Top of Extracted data

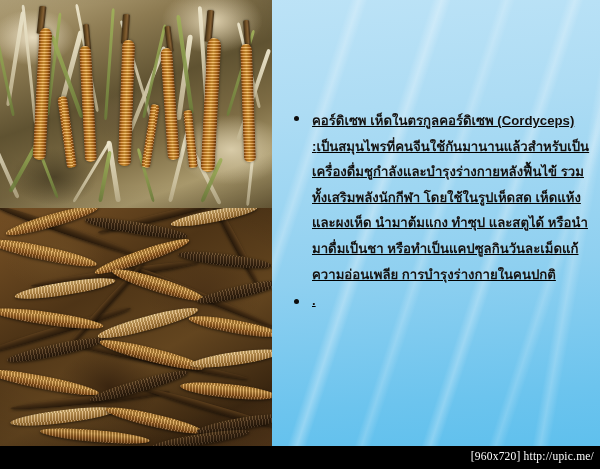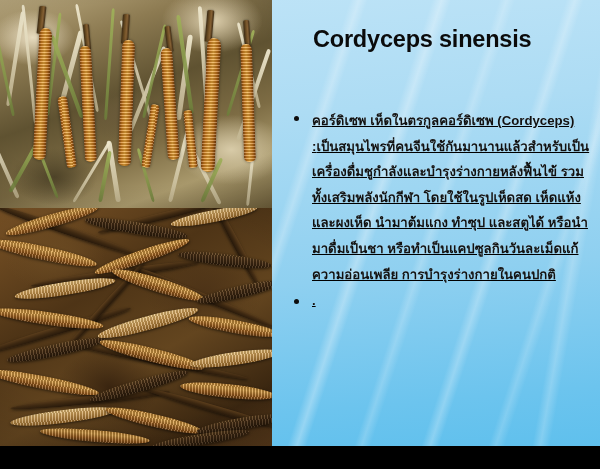--- a/index.html
+++ b/index.html
@@ -346,7 +346,6 @@
 
     <div id="text-col">
 
-      <div id="title">Cordyceps sinensis</div>
 
       <div id="body">
 

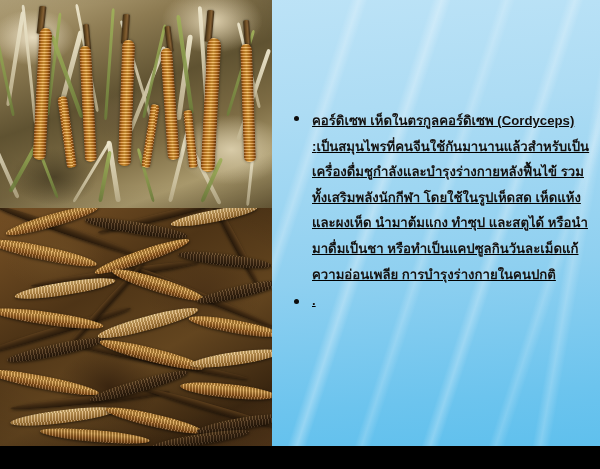--- a/index.html
+++ b/index.html
@@ -363,6 +363,9 @@
     </div>
   </div>
 
+  <div id="watermark-bar">
+    <span id="watermark-text">[960x720] http://upic.me/</span>
+  </div>
 
 </div>
 

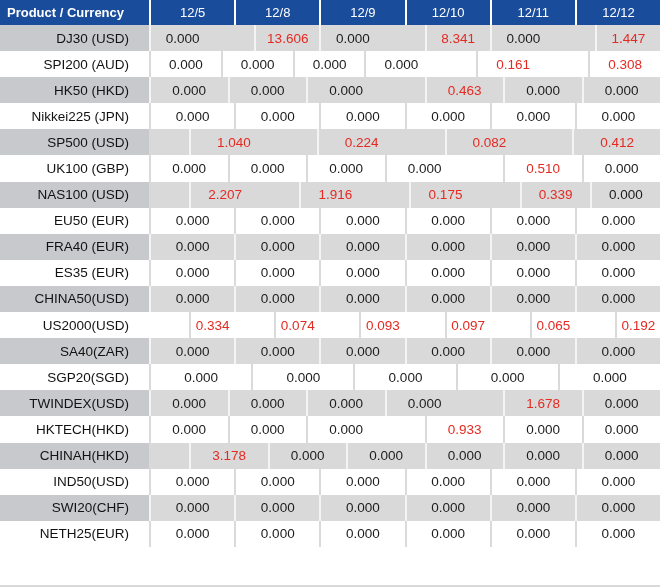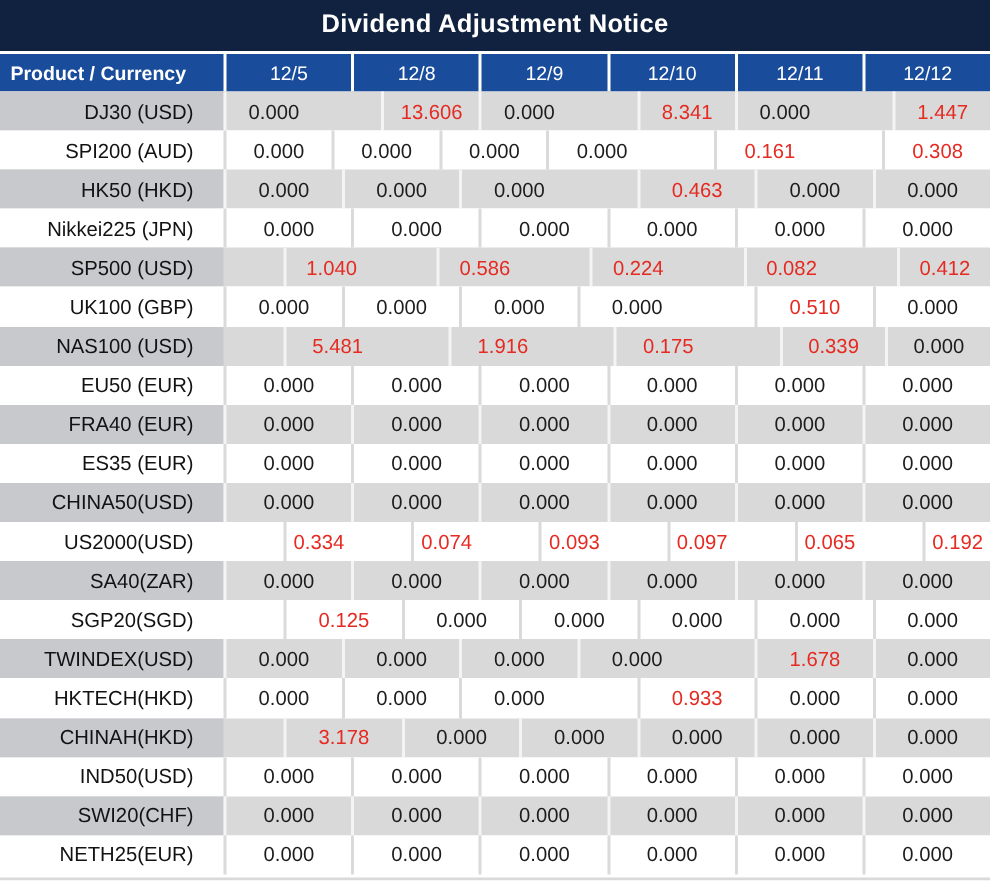--- a/index.html
+++ b/index.html
@@ -73,9 +73,6 @@
 <body>
 
 <div class="page">
-  <div class="title-bar">
-    <span class="title-text">Dividend Adjustment Notice</span>
-  </div>
   <div class="header-row">
     <div class="cell product-col">Product / Currency</div>
 

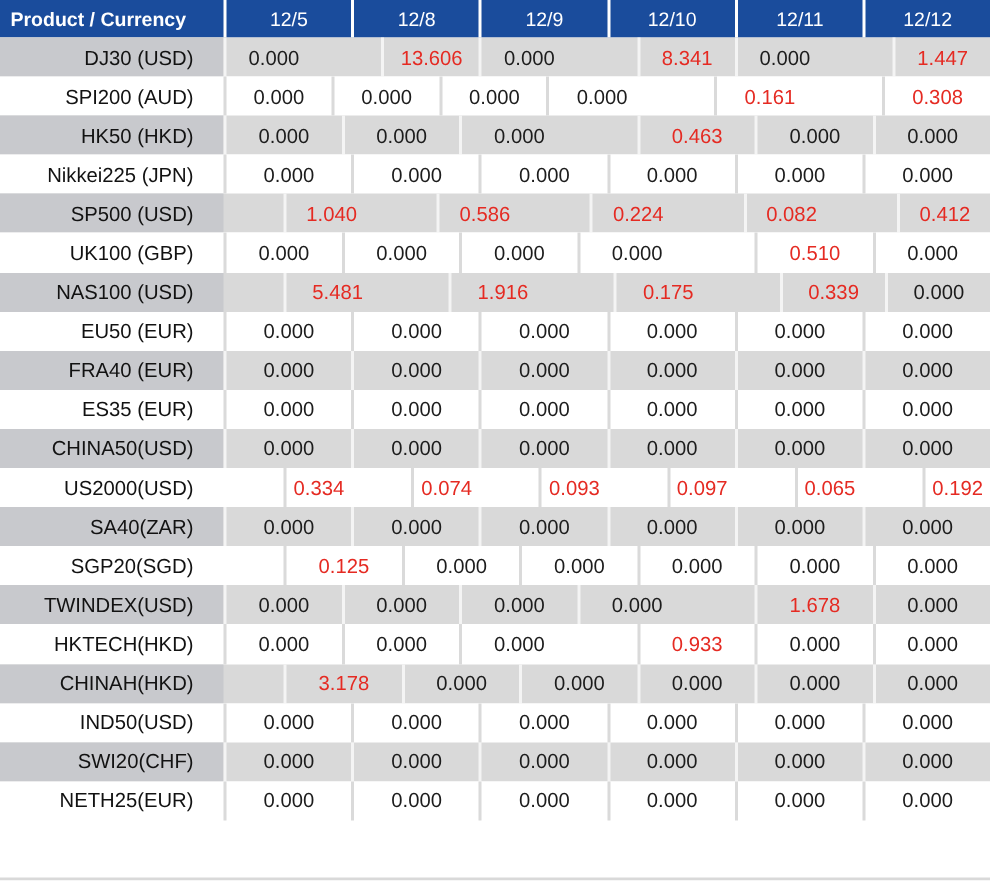--- a/index.html
+++ b/index.html
@@ -124,7 +124,6 @@
       <div class="row gray">
         <div class="cell product-col product">SP500 (USD)</div>
         <div class="cell date-col value red">1.040</div>
-        <div class="cell date-col value red">0.586</div>
         <div class="cell date-col value red">0.224</div>
         <div class="cell date-col value red">0.082</div>
         <div class="cell date-col value red">0.412</div>

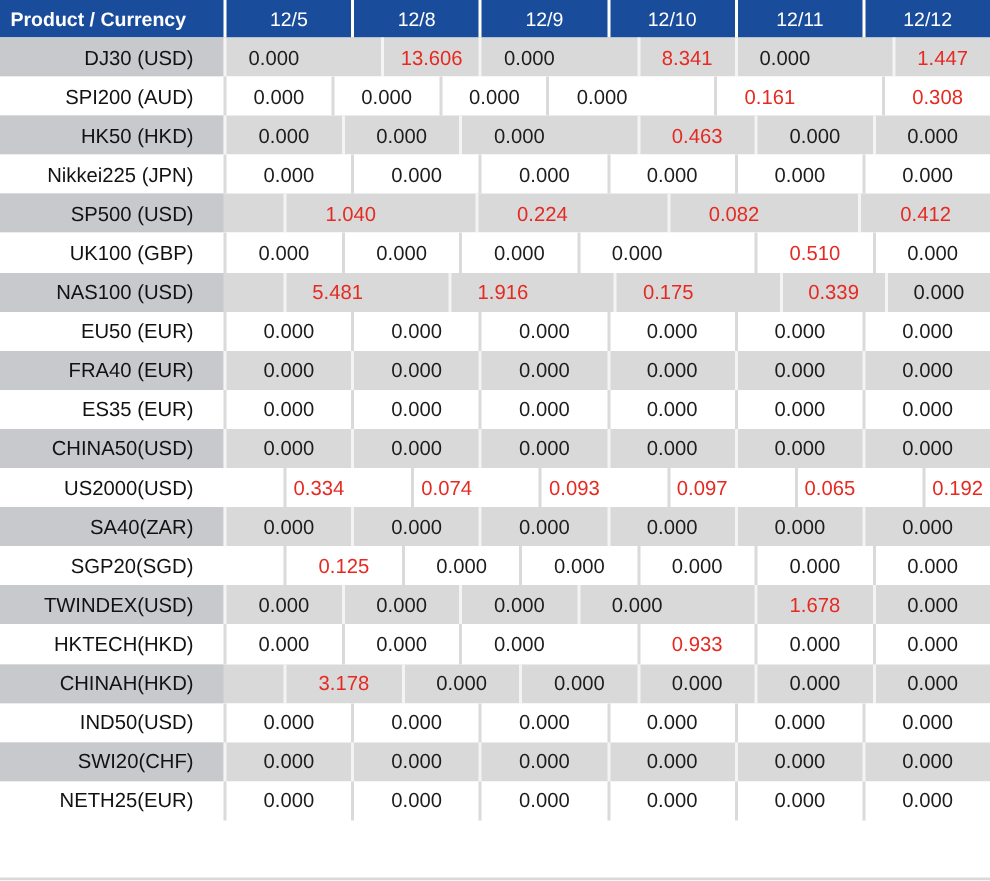--- a/index.html
+++ b/index.html
@@ -139,7 +139,7 @@
       </div>
       <div class="row gray">
         <div class="cell product-col product">NAS100 (USD)</div>
-        <div class="cell date-col value red">5.481</div>
+        <div class="cell date-col value red">2.207</div>
         <div class="cell date-col value red">1.916</div>
         <div class="cell date-col value red">0.175</div>
         <div class="cell date-col value red">0.339</div>

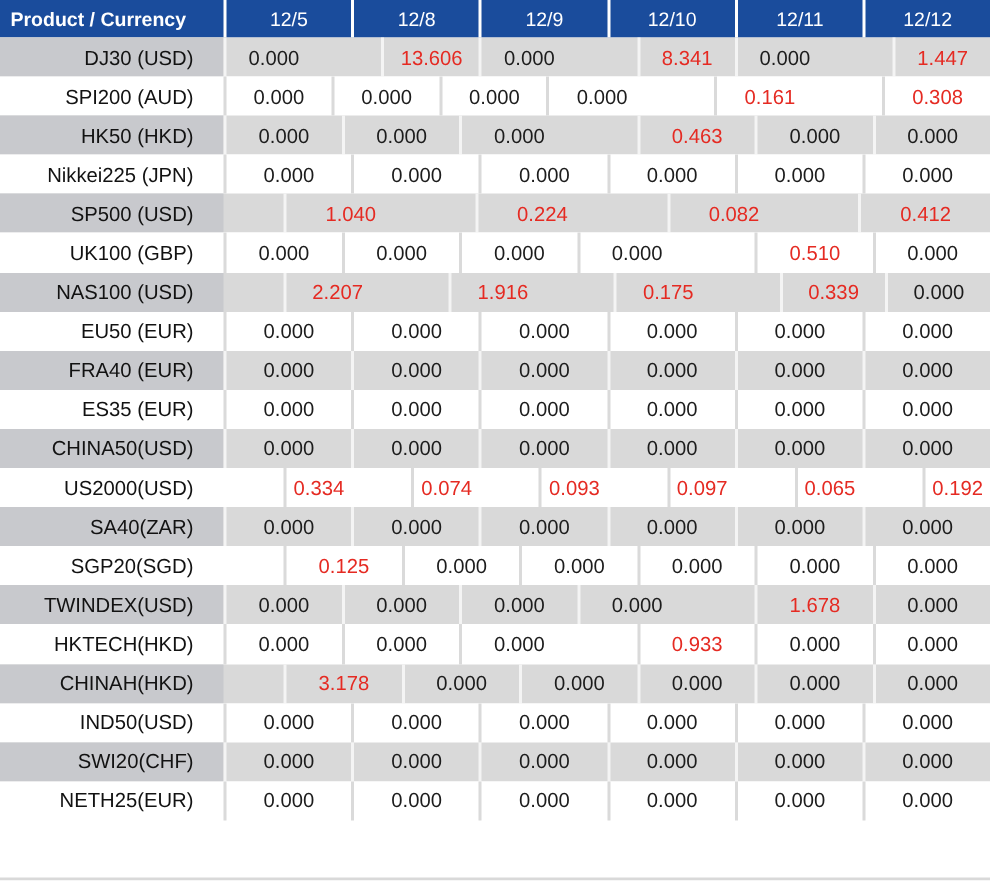--- a/index.html
+++ b/index.html
@@ -201,7 +201,6 @@
       </div>
       <div class="row white">
         <div class="cell product-col product">SGP20(SGD)</div>
-        <div class="cell date-col value red">0.125</div>
         <div class="cell date-col value">0.000</div>
         <div class="cell date-col value">0.000</div>
         <div class="cell date-col value">0.000</div>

Bottom of Extracted data

Directions> Report all lines of the data that include the word "span".

Answer space>
+    <span id="watermark-text">[960x720] http://upic.me/</span>
-    <span class="title-text">Dividend Adjustment Notice</span>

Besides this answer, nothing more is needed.